第498話 喧嘩稼業 喧嘩師・工藤優作

工藤優作は猛毒を食らった。呼吸が徐々に困難になり、


足元がふらつき、そしてリングの上に倒れた。


工藤は意識を失った。


そして自分の中にある世界に、死の間際、


喧嘩をする時はいつも降り積もる積雪に倒れていた。


一匹の狼が、どこからともなく現れた。


そして工藤優作に話しかけた。


「俺の事はいい。お前はこのまま死ぬのか?」


「身体に毒を入れられた。最も警戒していた事なのに、

身体が死ぬ準備を始めている。細胞が壊れていくのを感じる」


工藤はそう答えた。


「——で? まさかそんな事で立てないとは言わないよな。

俺はこんなヤツを知っているぞ。ションベンを漏らしながら、

命乞いをした情けない野郎だ。

そいつは立ち上がったぞ——立ち上がって、立ち上がって、立ち上がった。

お前はそいつの眼前で言えるのか?! 

身体に毒を入れられたから、身体が死ぬ準備を始めたから、

細胞が壊れていくのを感じるから、もう立ち上がれませんと……」


「死んでも! 灰になっても! 消滅しても!

言ってはいけない言葉がある!!! 譲ってはいけない事がある!!!」


「自分を曲げる事だけは許さない!! お前は決意したはず!!!

誰にも媚びず、誰にも従わないと」


工藤優作は死にゆく中、孤独な狼に怒鳴られていた。


「死ぬ事はすでに避ける事はできないが、殺される事は許されない!!!

殺される事を唯一回避する方法は存在を無くす事——死ぬ前に殺せ!!!」


「最後の仕事だ。笑いながら潰してやれ」


工藤優作は孤独な狼の声を聞きながら、狼は自分自身だと気づいた。


「そうか……この雪原は俺……お前は俺——雪……強くなってきたな……」


左目を失いながらも、猛毒で死ぬ間際でも、工藤優作は立ち上がった。



それは工藤優作の信念であるから、立ち上がった。

どんな時でも、信念を貫く事を諦めれば、死人となんら変わらなくなる。


守るものの為ならば、新たな信念を築き、守るために命を使い果たす。

強い意識の塊である信念とは、そういうものだ。


私は今、弱っている。自分で分かる。再び下血が始まった。

昨日も今日も、血だけが私から離れていく——まるで私を見捨てるように。


私の信念はまだ貫き続けている。例え命と信念のどちらを取るか? と、

問われれば、信念を取って命はくれてやる。


私が踏み出すスタートに立つには、生命の危機にひんしているからと言って

立たなければ二度と立てなくなる。


私は予定よりは長く生きるだろう。
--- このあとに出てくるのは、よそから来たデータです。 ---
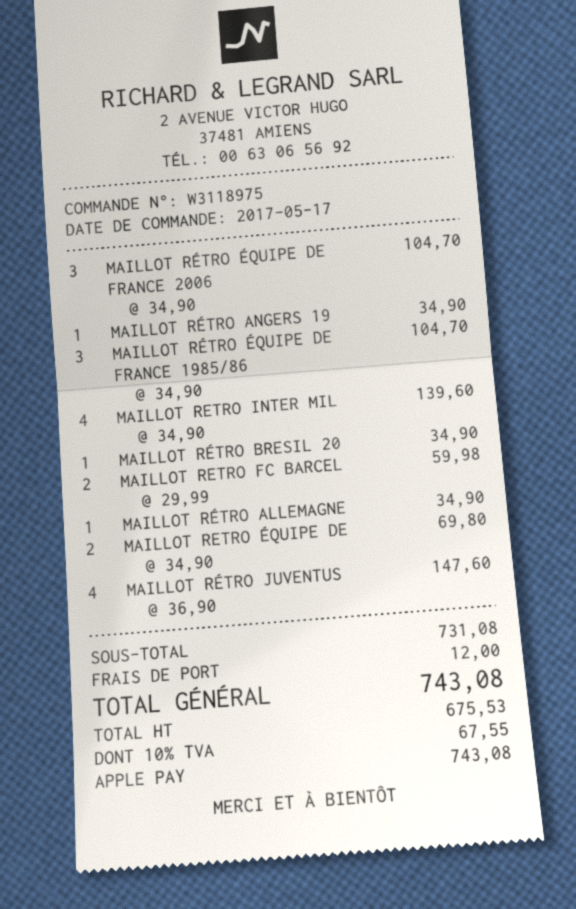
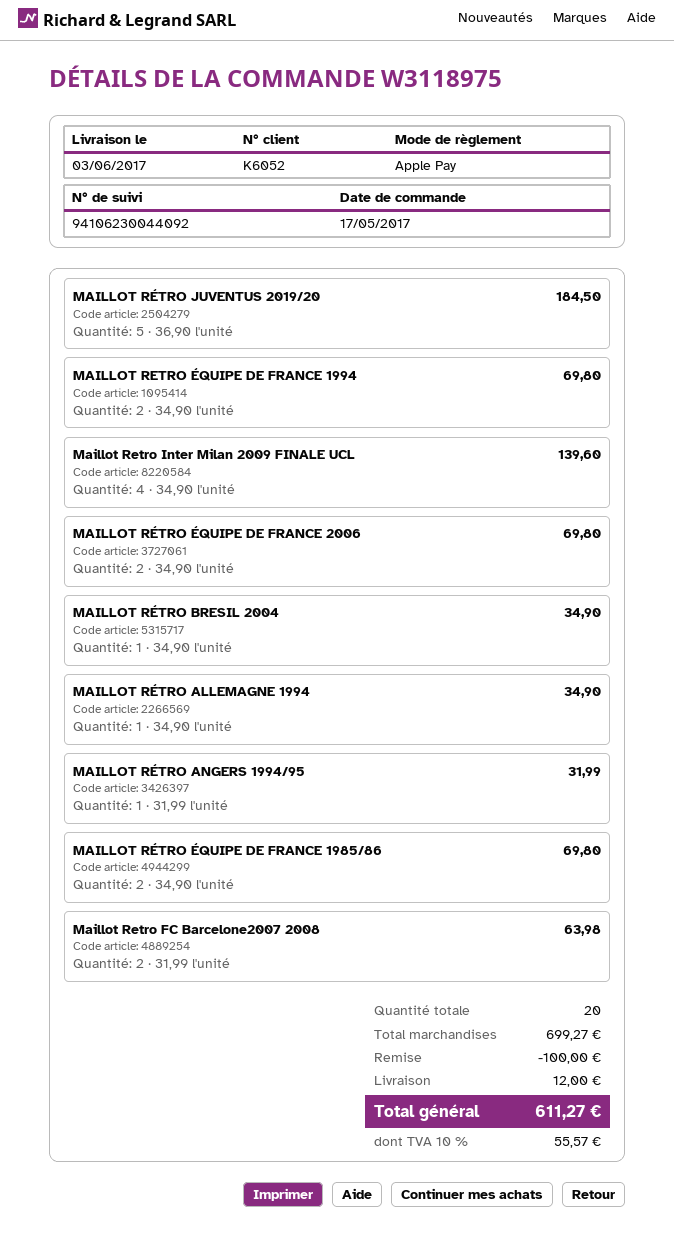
MAILLOT RÉTRO ÉQUIPE DE FRANCE 2006: 3 x 34.90 = 104.70 -> 2 x 34.90 = 69.80
MAILLOT RÉTRO ANGERS 19: 1 x 34.90 = 34.90 -> 1 x 31.99 = 31.99
MAILLOT RÉTRO ÉQUIPE DE FRANCE 1985/86: 3 x 34.90 = 104.70 -> 2 x 34.90 = 69.80
MAILLOT RETRO FC BARCEL: 2 x 29.99 = 59.98 -> 2 x 31.99 = 63.98
MAILLOT RÉTRO JUVENTUS: 4 x 36.90 = 147.60 -> 5 x 36.90 = 184.50
subtotal: 731.08 -> 699.27
discount: none -> 100.00
tax: 10% = 67.55 -> 10% = 55.57
total: 743.08 -> 611.27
心不全の事を調べた。入院が前提でしか何も

書かれていなかった。入院しても低くはない確率で、2年以内に死ぬらしい。


だから尚更、私は私にならなければならない。

強い意志を持ったあの頃に、戻らなければ何の意味も残せず死ぬだけだろう。


私は命について多くの人に、何故大切なのか聞いた。誰もが曖昧な答えだった。

自分は自分の命に対して、大切だと思っていないからだ。


その答えは自分で分かった。私は本当に命を捨てる覚悟で闘い、敗れ去り、

考え抜いた末、命を使って私の意地を見せる予定だった。


その覚悟を今も持っているから、私は自分の命を大切だと思えないと気づいた。


覚悟と意地と信念は繋がっている。工藤優作が立ち上がったのも同じ理由だろう。


己の信念も貫けないようなクソッタレになるくらいなら、全てを見せてから死ぬ

つもりで立ち上がったのだと思う。